-- Instructions to follow --
Find the line containing "Body Scrub - Rose" in the entries below. Restate it and each line after it, word for word, up to and including the line containing "total: 6927.98 -> 6087.21".

-- Data for analysis --
:::

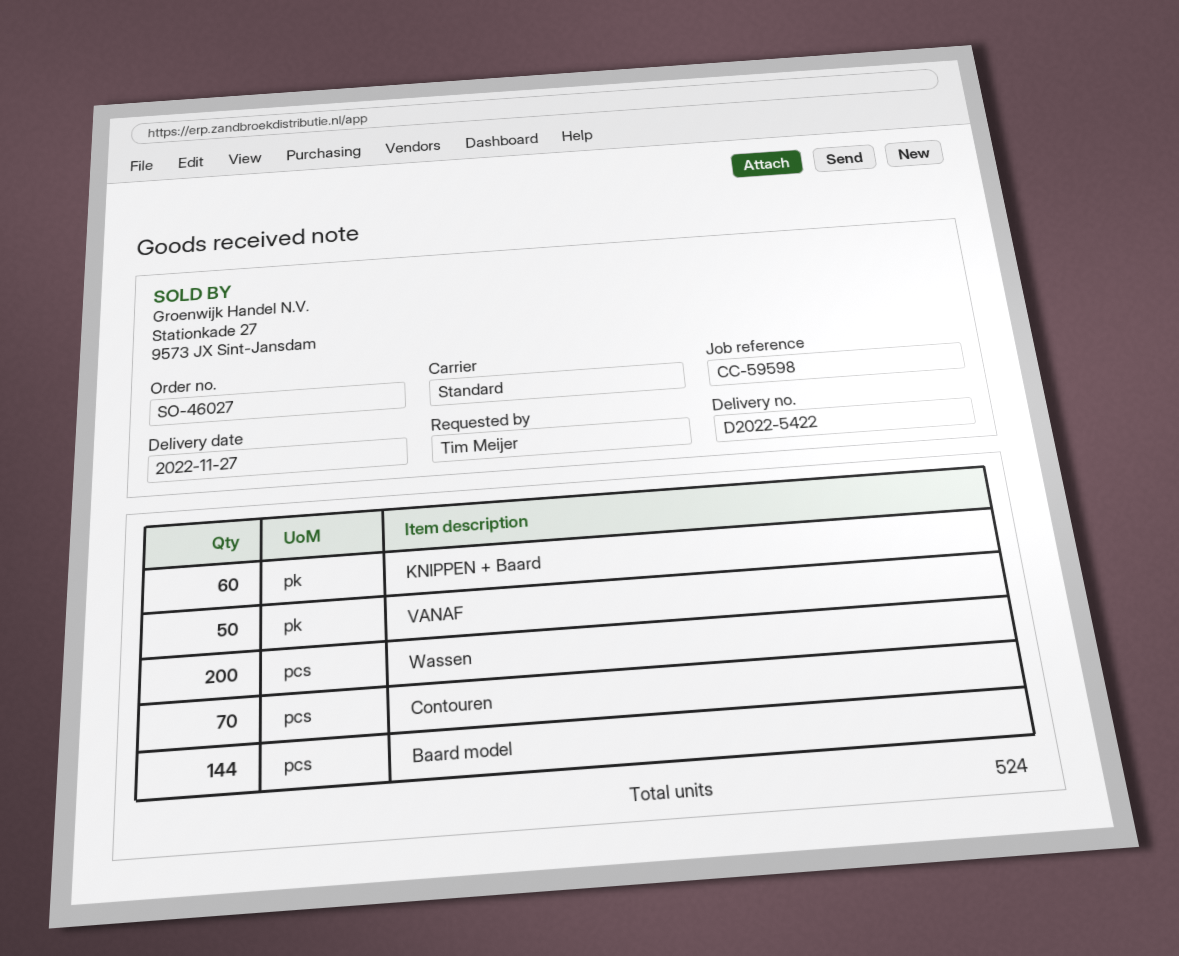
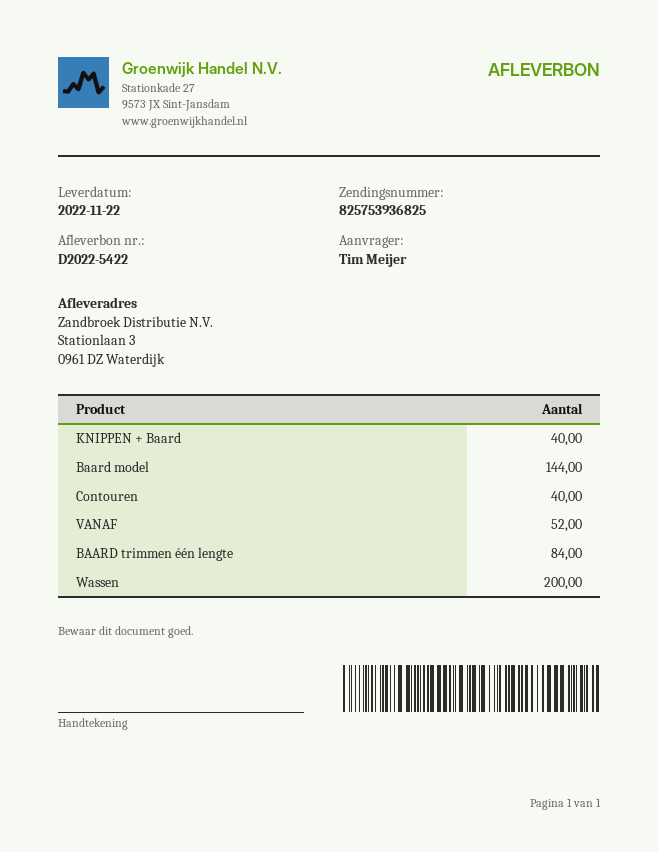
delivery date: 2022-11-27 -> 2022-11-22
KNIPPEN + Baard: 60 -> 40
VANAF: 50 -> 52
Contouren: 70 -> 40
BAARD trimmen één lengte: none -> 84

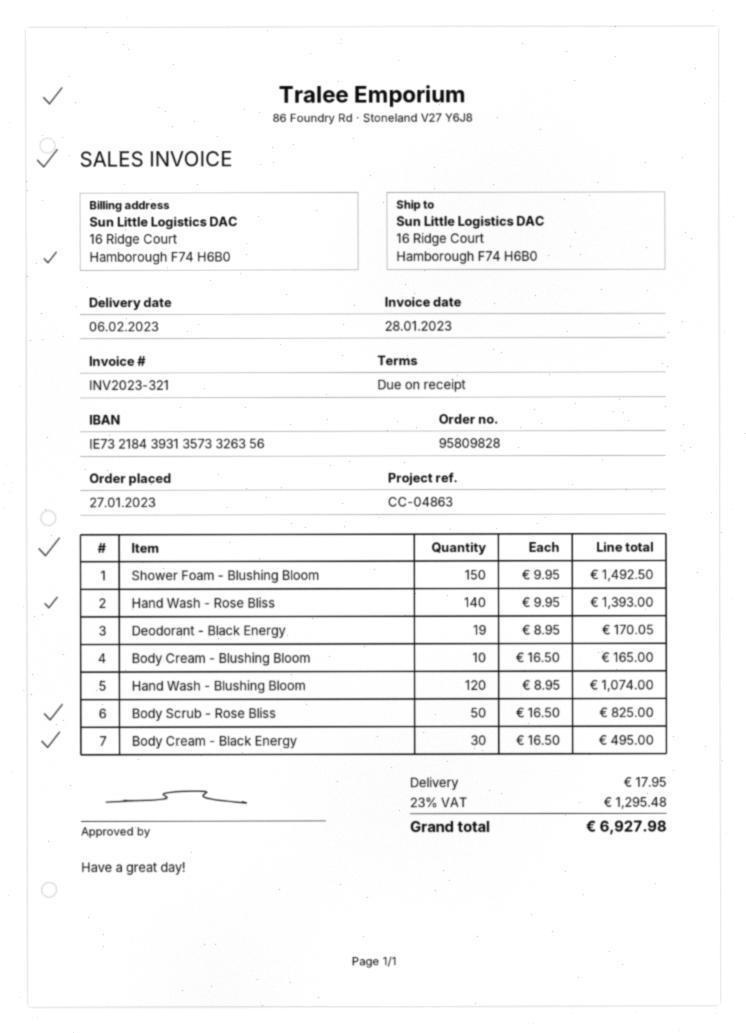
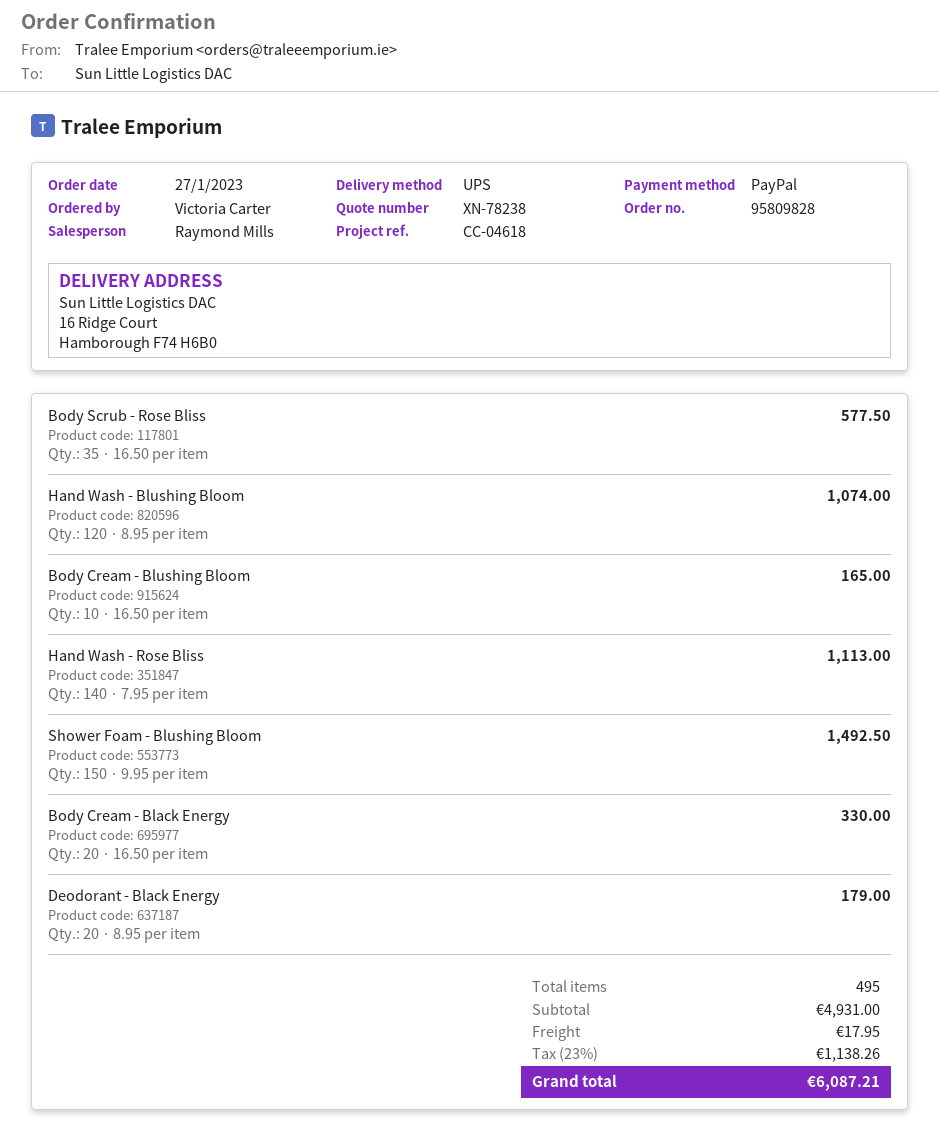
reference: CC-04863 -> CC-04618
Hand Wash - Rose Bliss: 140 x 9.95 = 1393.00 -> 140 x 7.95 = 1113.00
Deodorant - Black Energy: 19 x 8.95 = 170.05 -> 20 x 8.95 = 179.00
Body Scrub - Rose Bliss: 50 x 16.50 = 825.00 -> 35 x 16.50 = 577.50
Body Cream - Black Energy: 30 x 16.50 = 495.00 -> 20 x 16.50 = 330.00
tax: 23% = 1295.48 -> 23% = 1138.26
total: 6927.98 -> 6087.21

:::

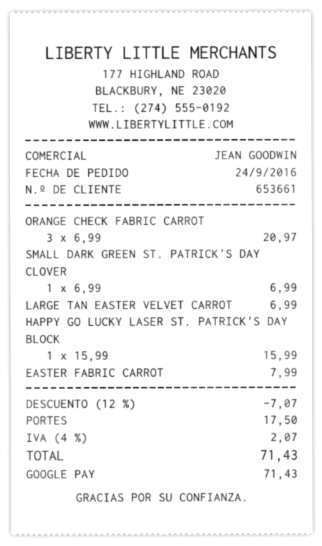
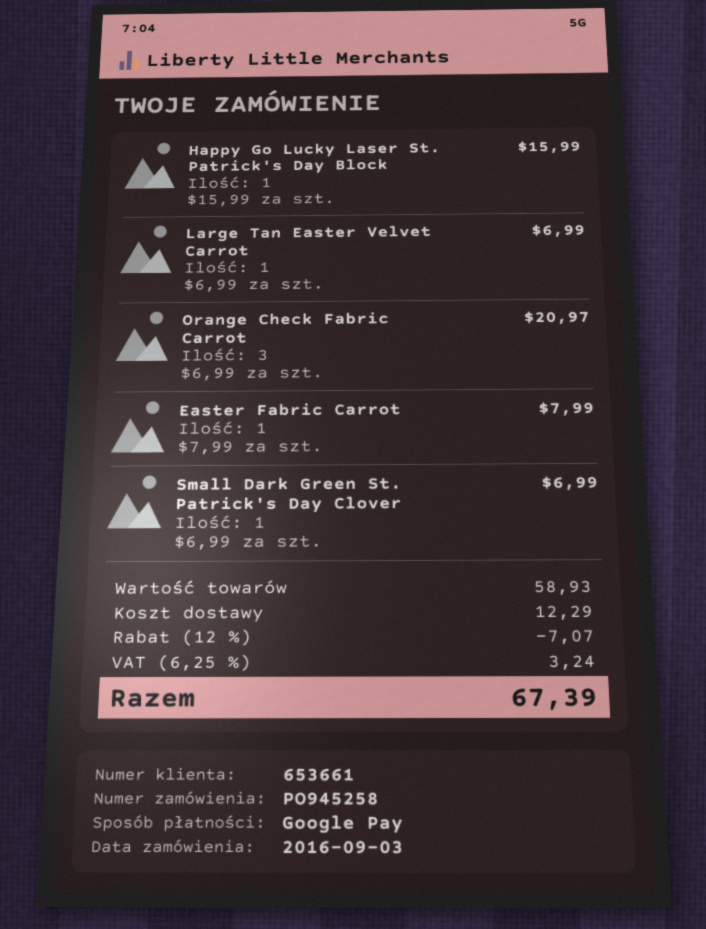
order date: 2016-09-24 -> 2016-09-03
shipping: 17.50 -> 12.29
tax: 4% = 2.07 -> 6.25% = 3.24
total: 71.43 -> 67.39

:::

-- Answer --
Body Scrub - Rose Bliss: 50 x 16.50 = 825.00 -> 35 x 16.50 = 577.50
Body Cream - Black Energy: 30 x 16.50 = 495.00 -> 20 x 16.50 = 330.00
tax: 23% = 1295.48 -> 23% = 1138.26
total: 6927.98 -> 6087.21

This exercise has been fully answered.